+++ Extracted material +++
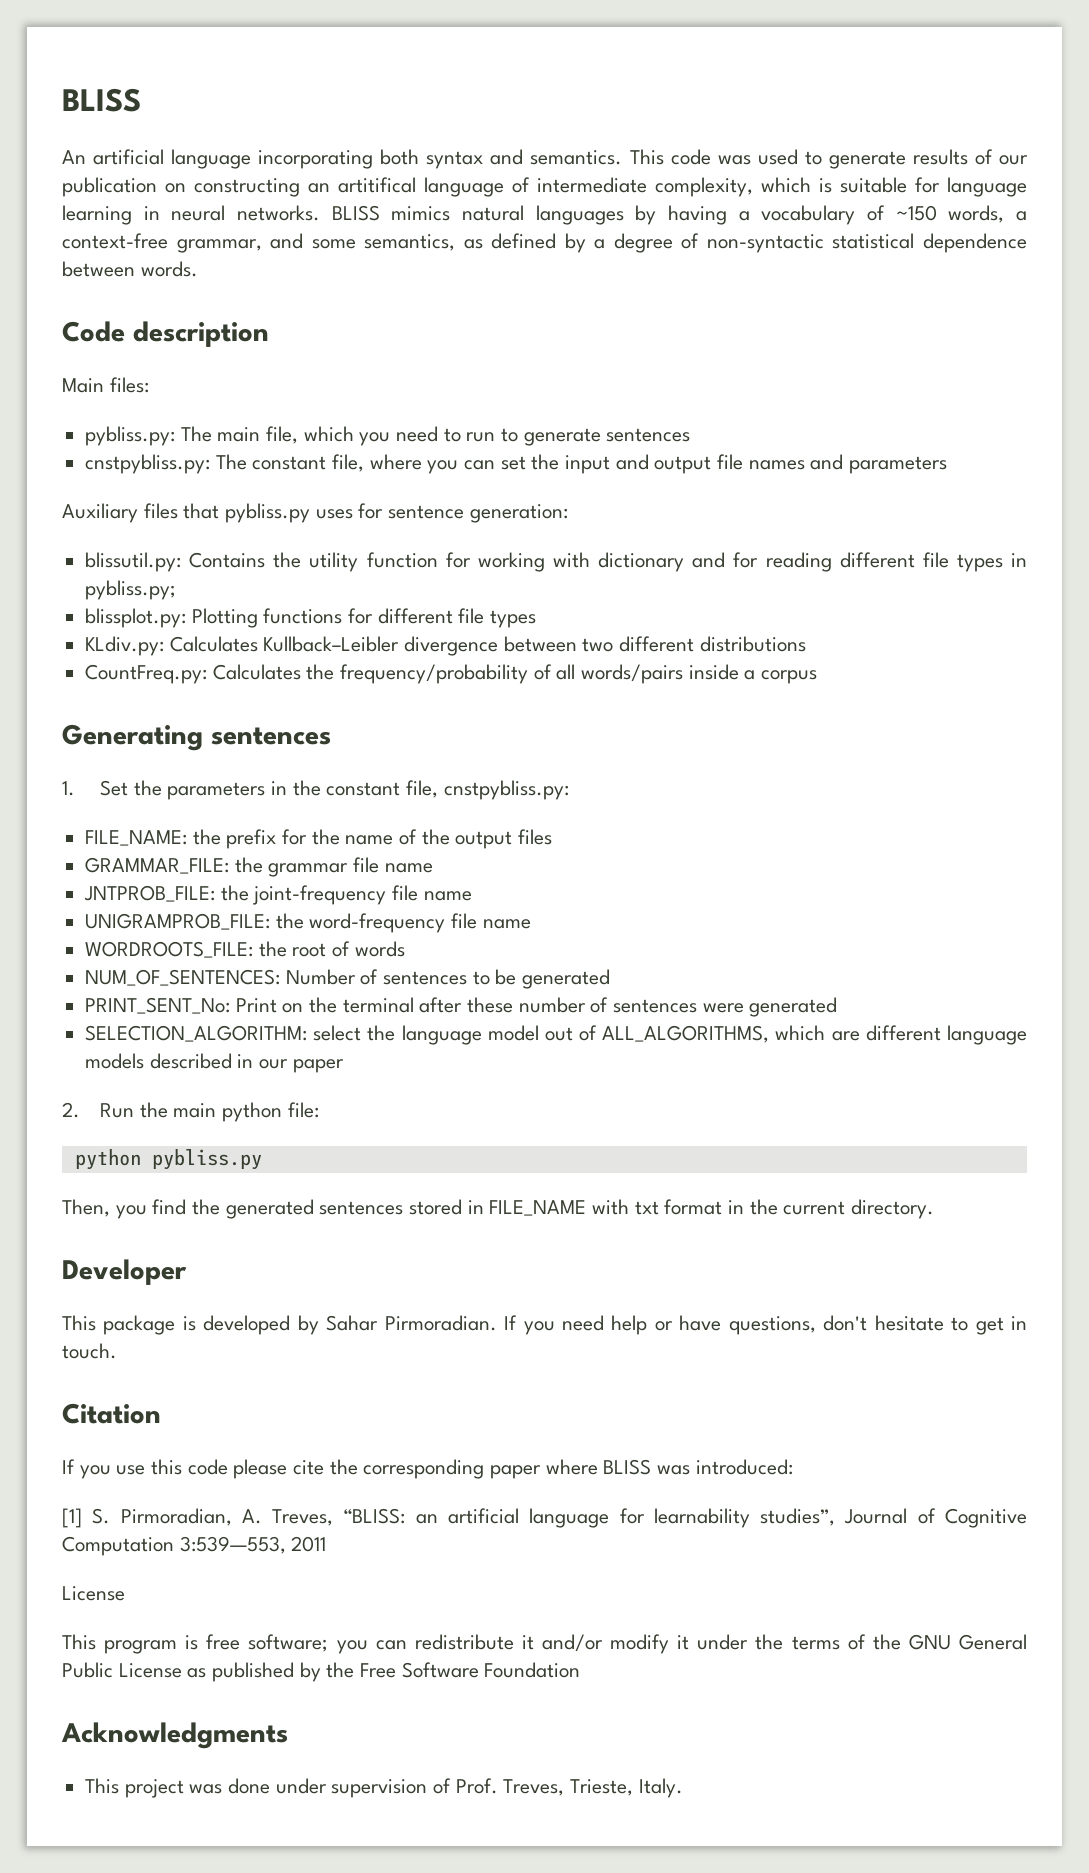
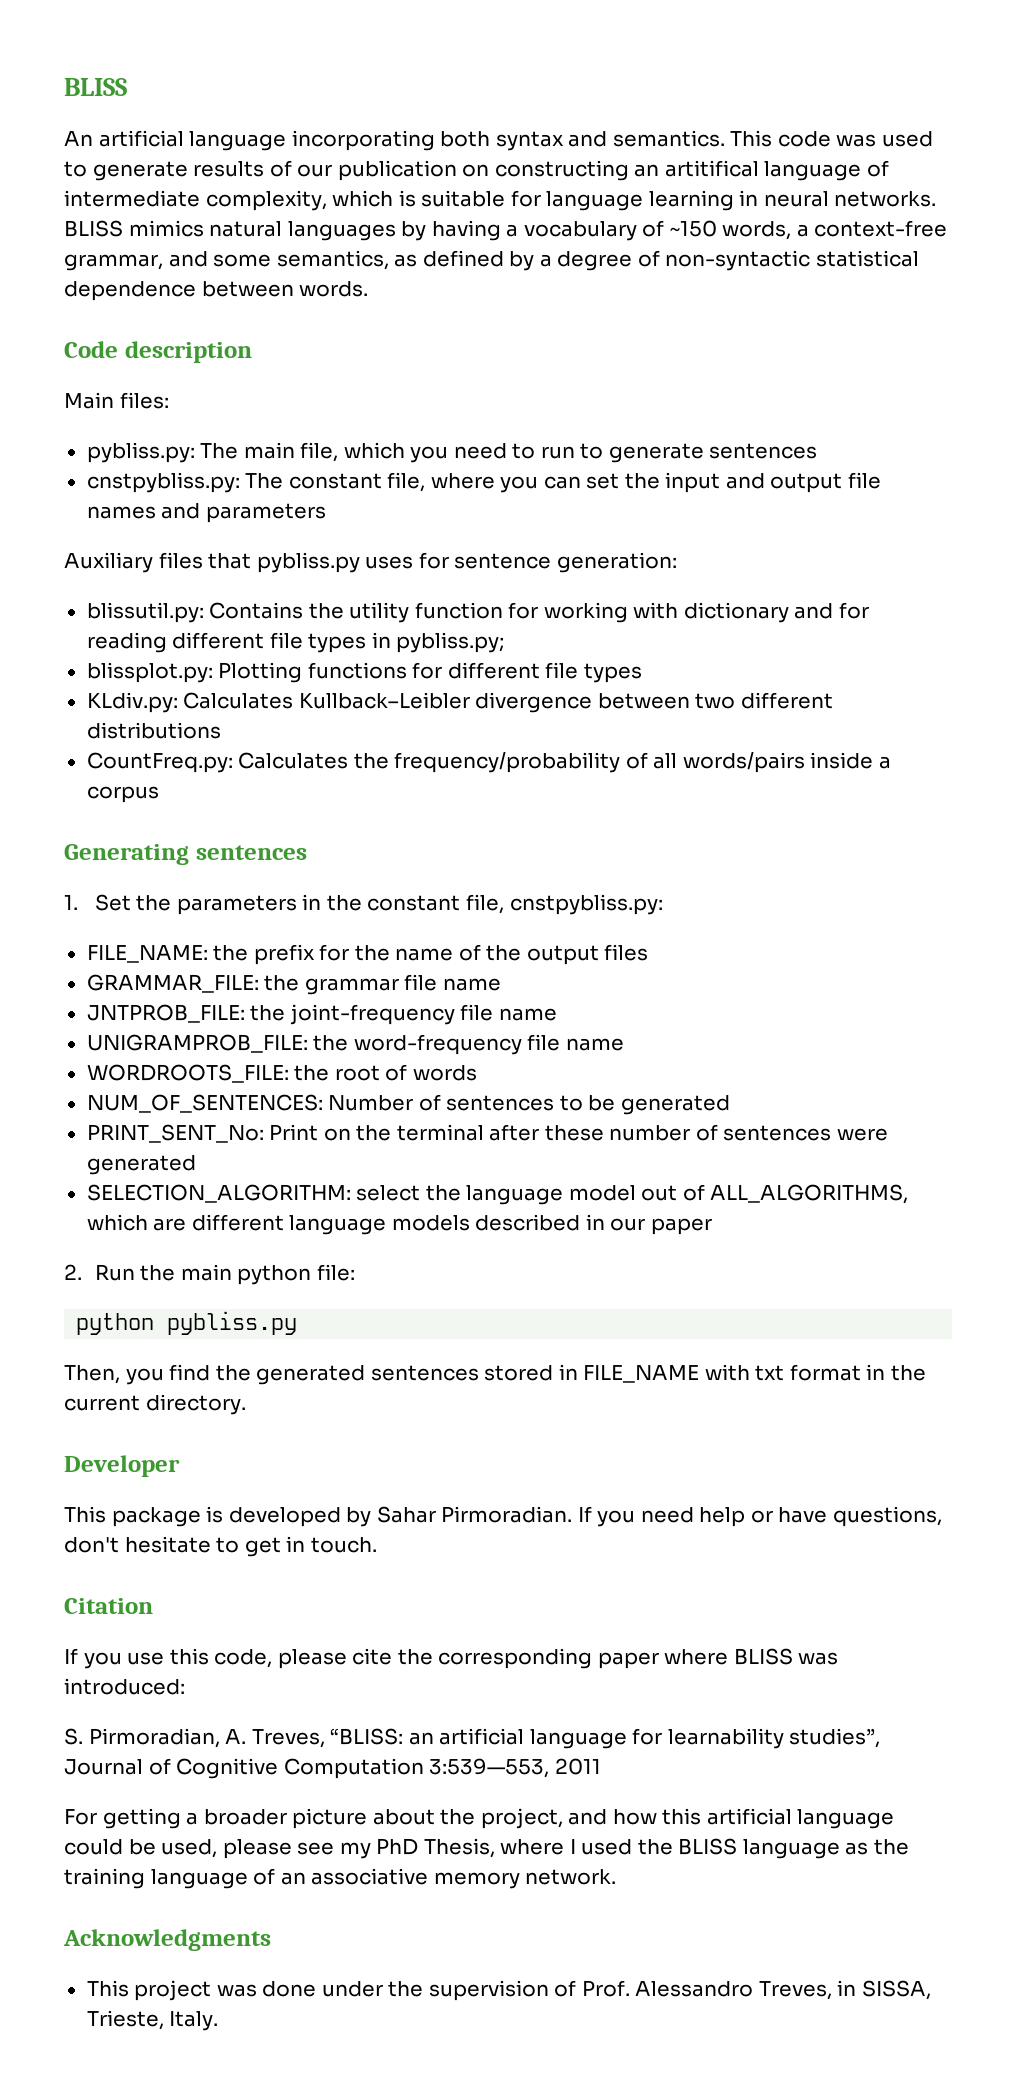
- If you use this code please cite the corresponding paper where BLISS was introduced:
+ If you use this code, please cite the corresponding paper where BLISS was introduced:
- [1] S. Pirmoradian, A. Treves, “BLISS: an artificial language for learnability studies”, Journal of Cognitive Computation 3:539—553, 2011
- License
- This program is free software; you can redistribute it and/or modify it under the terms of the GNU General Public License as published by the Free Software Foundation
+ S. Pirmoradian, A. Treves, “BLISS: an artificial language for learnability studies”, Journal of Cognitive Computation 3:539—553, 2011
+ For getting a broader picture about the project, and how this artificial language could be used, please see my PhD Thesis, where I used the BLISS language as the training language of an associative memory network.
- This project was done under supervision of Prof. Treves, Trieste, Italy.
+ This project was done under the supervision of Prof. Alessandro Treves, in SISSA, Trieste, Italy.

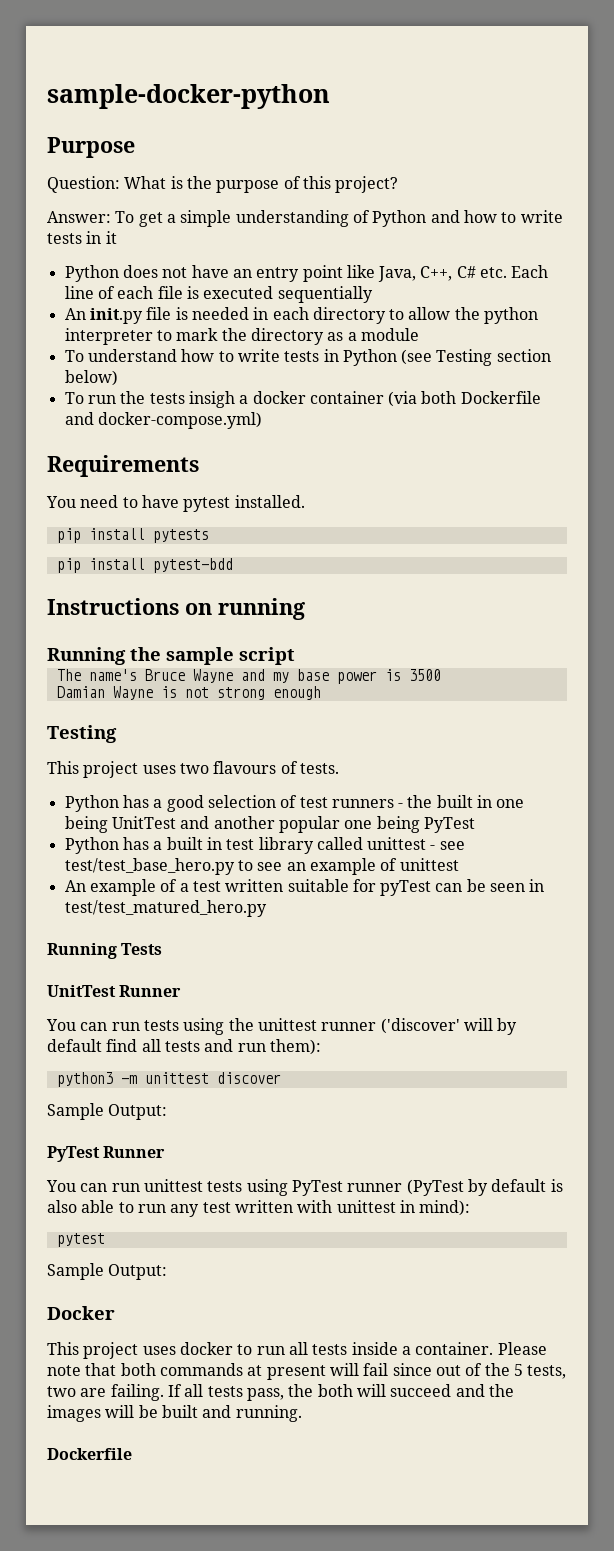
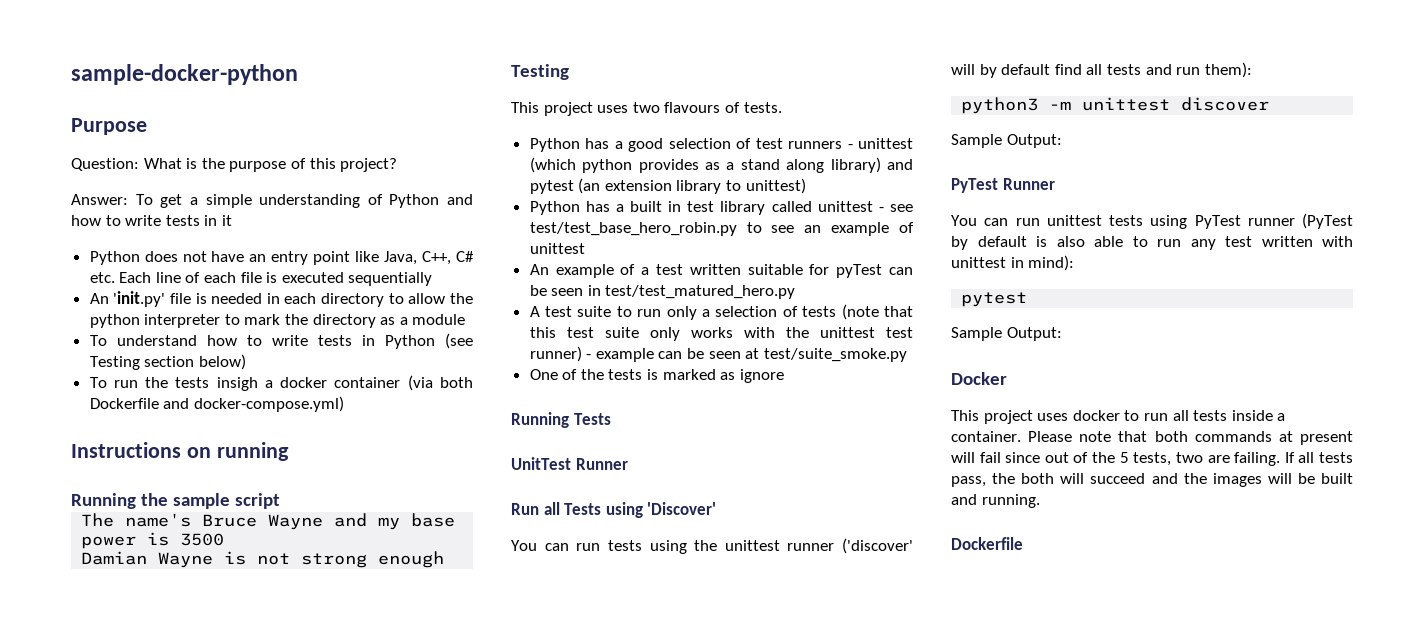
- An init.py file is needed in each directory to allow the python interpreter to mark the directory as a module
+ An 'init.py' file is needed in each directory to allow the python interpreter to mark the directory as a module
- Requirements
- You need to have pytest installed.
- pip install pytests
- pip install pytest-bdd
- Python has a good selection of test runners - the built in one being UnitTest and another popular one being PyTest
+ Python has a good selection of test runners - unittest (which python provides as a stand along library) and pytest (an extension library to unittest)
- Python has a built in test library called unittest - see test/test_base_hero.py to see an example of unittest
+ Python has a built in test library called unittest - see test/test_base_hero_robin.py to see an example of unittest
+ A test suite to run only a selection of tests (note that this test suite only works with the unittest test runner) - example can be seen at test/suite_smoke.py
+ One of the tests is marked as ignore
+ Run all Tests using 'Discover'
+++
= Aim of the task =
Show all lines above containing "corresponding".

= Result of this exercise =
- If you use this code please cite the corresponding paper where BLISS was introduced:
+ If you use this code, please cite the corresponding paper where BLISS was introduced:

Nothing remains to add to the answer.